HugeCTR is a high efficiency GPU framework designed for Click-Through-Rate (CTR) estimating training
Apache License 2.0
950 stars 200 forks source link

[BUG] Encountered ETC error of din model when training with multiple keyset. #429

Closed dusir closed 11 months ago

dusir commented 1 year ago

Describe the bug

We were trying to enable ETC based on din sample in the hugectr repo and train with our in-house data.

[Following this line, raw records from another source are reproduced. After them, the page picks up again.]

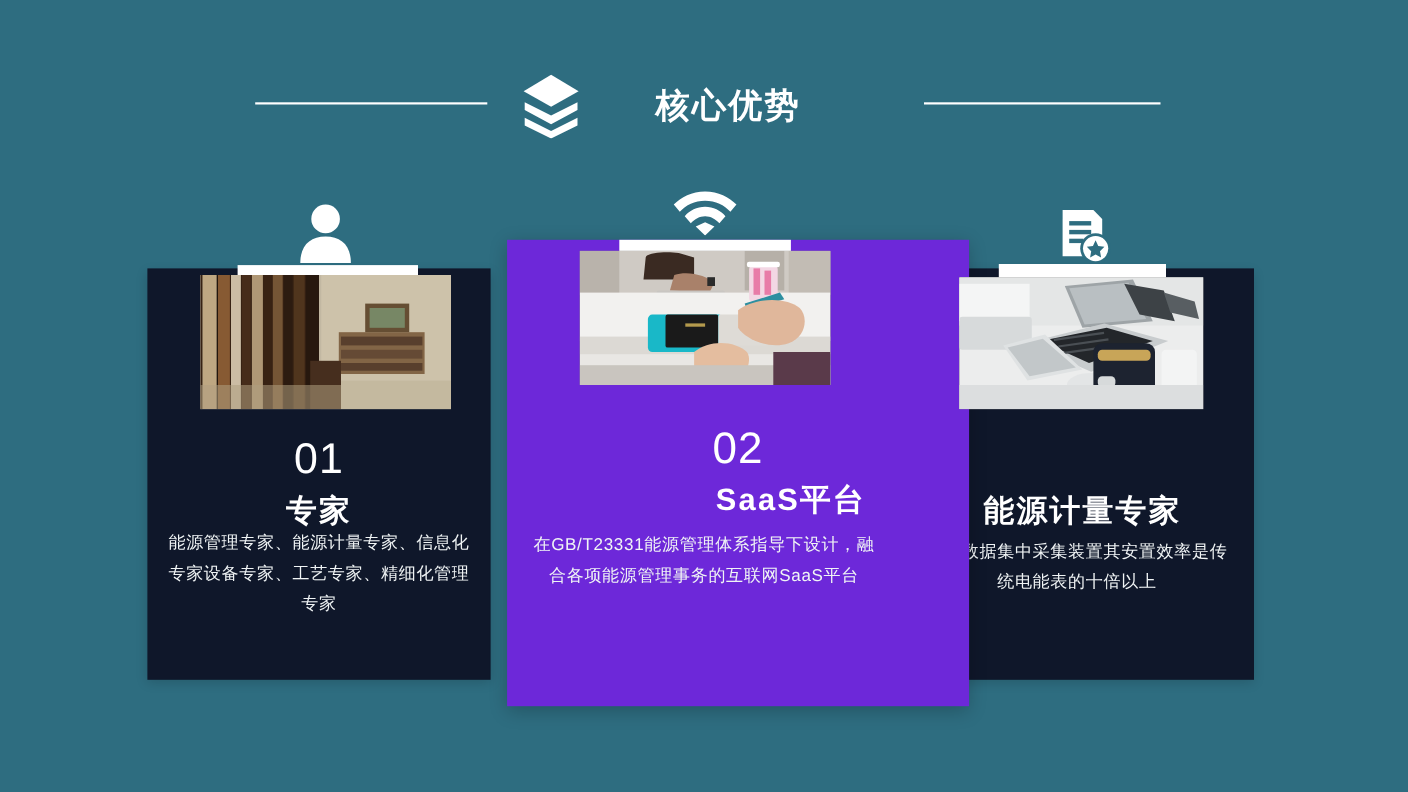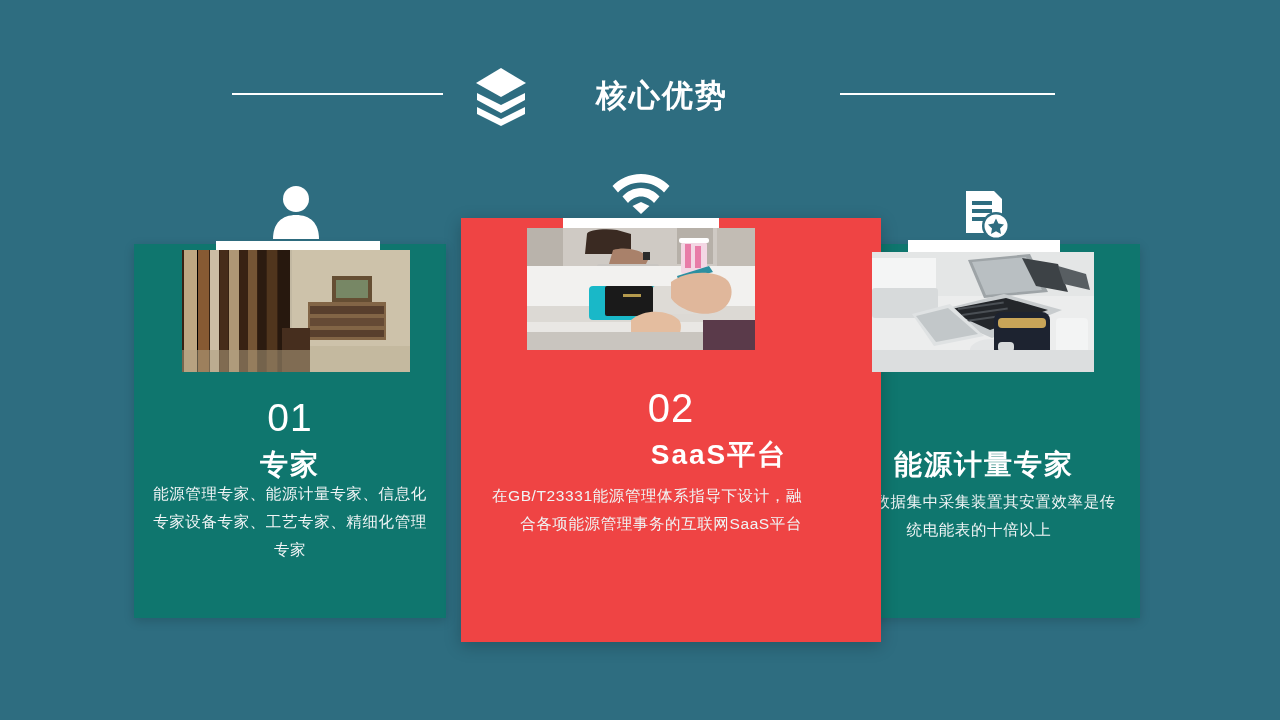"01" .card.side { background: #0f766e -> #0f172a }
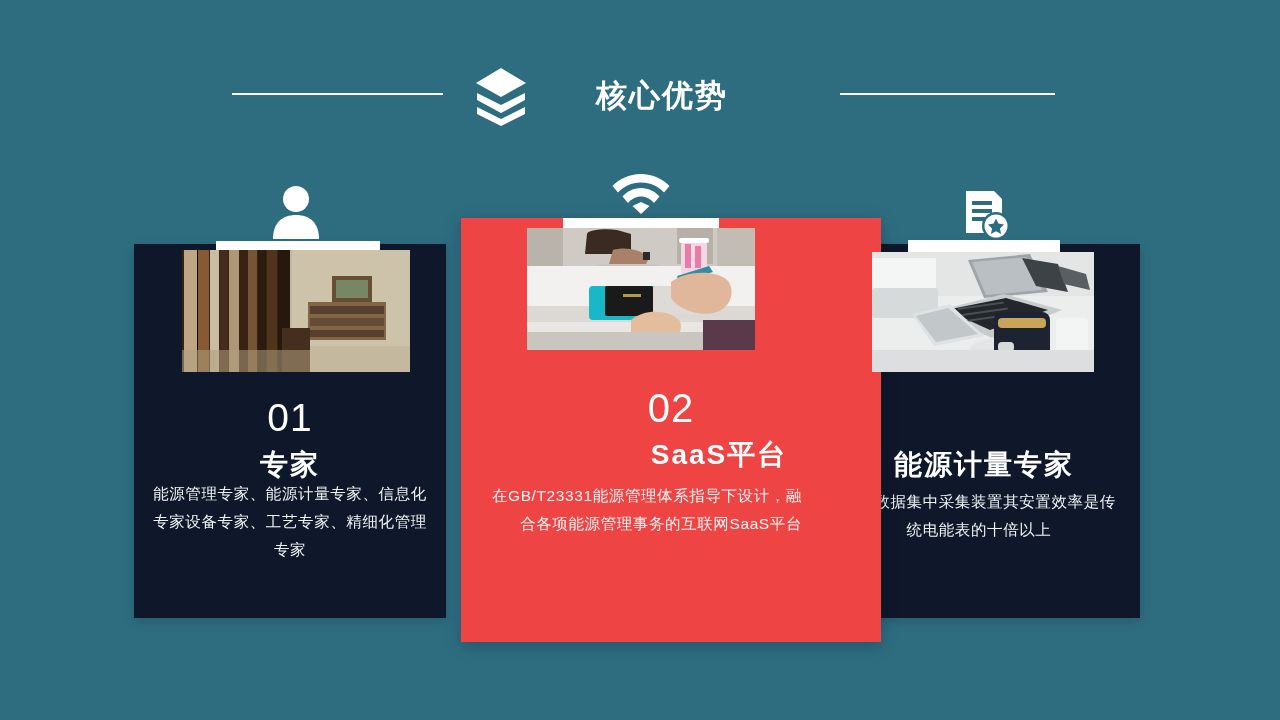"02" .card.center { background: #ef4444 -> #6d28d9 }
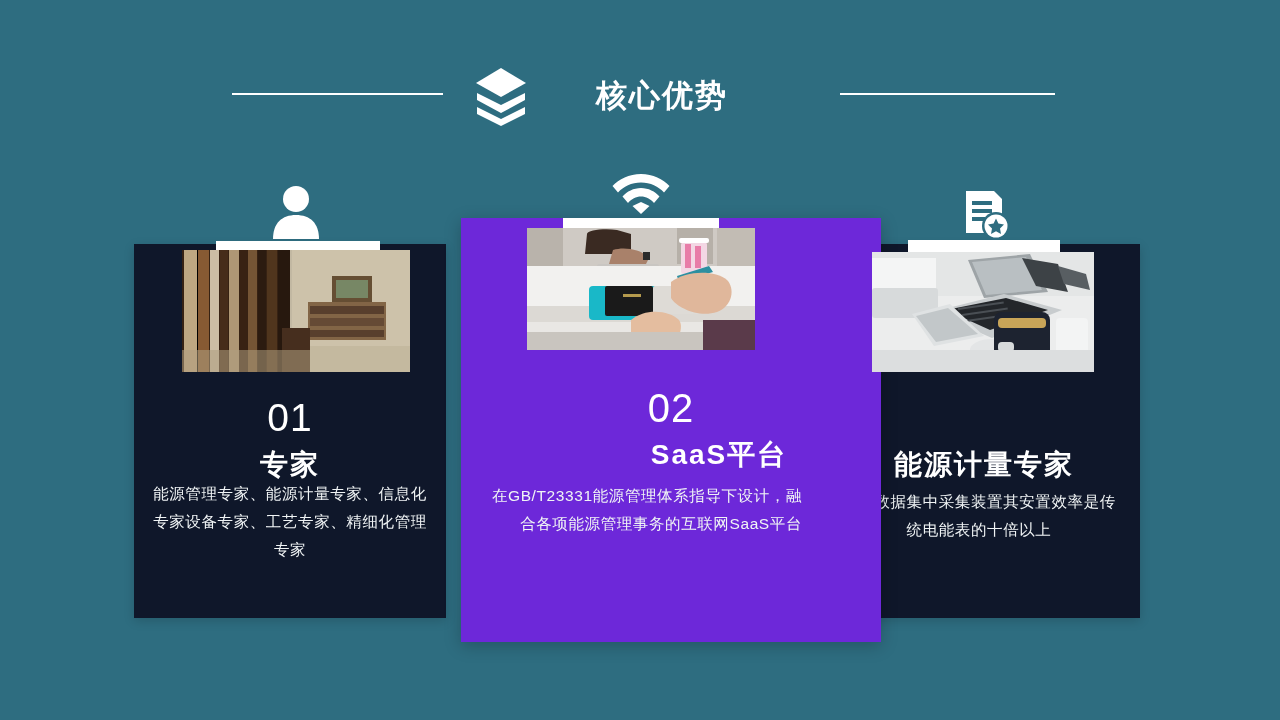"在GB/T23331能源管理体系指导下设计，融合各项能源管理事务的互联网SaaS" .center .card-desc { text-align: right -> none }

However, we found out that if the dataset was preprocessed into multiple sources, for example

source = ['/root/keyset_dir/din_1k_seq3_v1/0/0.txt', '/root/keyset_dir/din_1k_seq3_v1/1/0.txt']
keyset = ['/root/keyet/0.keyset', '/root/keyet/0.keyset']

such an error would occur

[HCTR][06:21:09.120][INFO][RK0][main]: synchronize  done.
[HCTR][06:21:10.185][ERROR][RK0][main]: Runtime error: invalid argument
    cudaMemPrefetchAsync(uvm_key_per_gpu[id], key_size_in_B, ((int)-1), embedding_data_.get_local_gpu(id).get_stream()) at load_parameters (/home/HugeCTR/HugeCTR/src/embeddings/distributed_slot_sparse_embedding_hash.cu:487)
[HCTR][06:21:10.186][ERROR][RK0][main]: Runtime error: invalid argument
    cudaMemPrefetchAsync(uvm_key_per_gpu[id], key_size_in_B, ((int)-1), embedding_data_.get_local_gpu(id).get_stream()) at load_parameters (/home/HugeCTR/HugeCTR/src/embeddings/distributed_slot_sparse_embedding_hash.cu:487)

It worked well with single source.

We used to face other error with multiple sources linked issue.

To Reproduce

run the script

JacoCheung commented 1 year ago

The error msgs:

[HCTR][06:21:09.120][INFO][RK0][main]: synchronize  done.
[HCTR][06:21:10.185][ERROR][RK0][main]: Runtime error: invalid argument
    cudaMemPrefetchAsync(uvm_key_per_gpu[id], key_size_in_B, ((int)-1), embedding_data_.get_local_gpu(id).get_stream()) at load_parameters (/home/HugeCTR/HugeCTR/src/embeddings/distributed_slot_sparse_embedding_hash.cu:487)
[HCTR][06:21:10.186][ERROR][RK0][main]: Runtime error: invalid argument
    cudaMemPrefetchAsync(uvm_key_per_gpu[id], key_size_in_B, ((int)-1), embedding_data_.get_local_gpu(id).get_stream()) at load_parameters (/home/HugeCTR/HugeCTR/src/embeddings/distributed_slot_sparse_embedding_hash.cu:487)
dusir commented 1 year ago

the test cmd is as follows:

din_seq3.py --model_name din_1k_seq3_v3_modify_v2 --keyset_dir '/root/keyset_dir' --batch_size 36000 --batchsize_eval 36000 --gpus '0,1,2,3,4,5,6,7' --train_dir '/data' --start_date '20231012' --end_date '20231013' --datePath '20231107' --workspace_size_per_gpu_in_mb 1200 --num_workers 30

the file din_seq3.py is same as the samples/din/din_parquet.py,we just add some args for test.

JacoCheung commented 11 months ago

Close as ETC is already deprecated.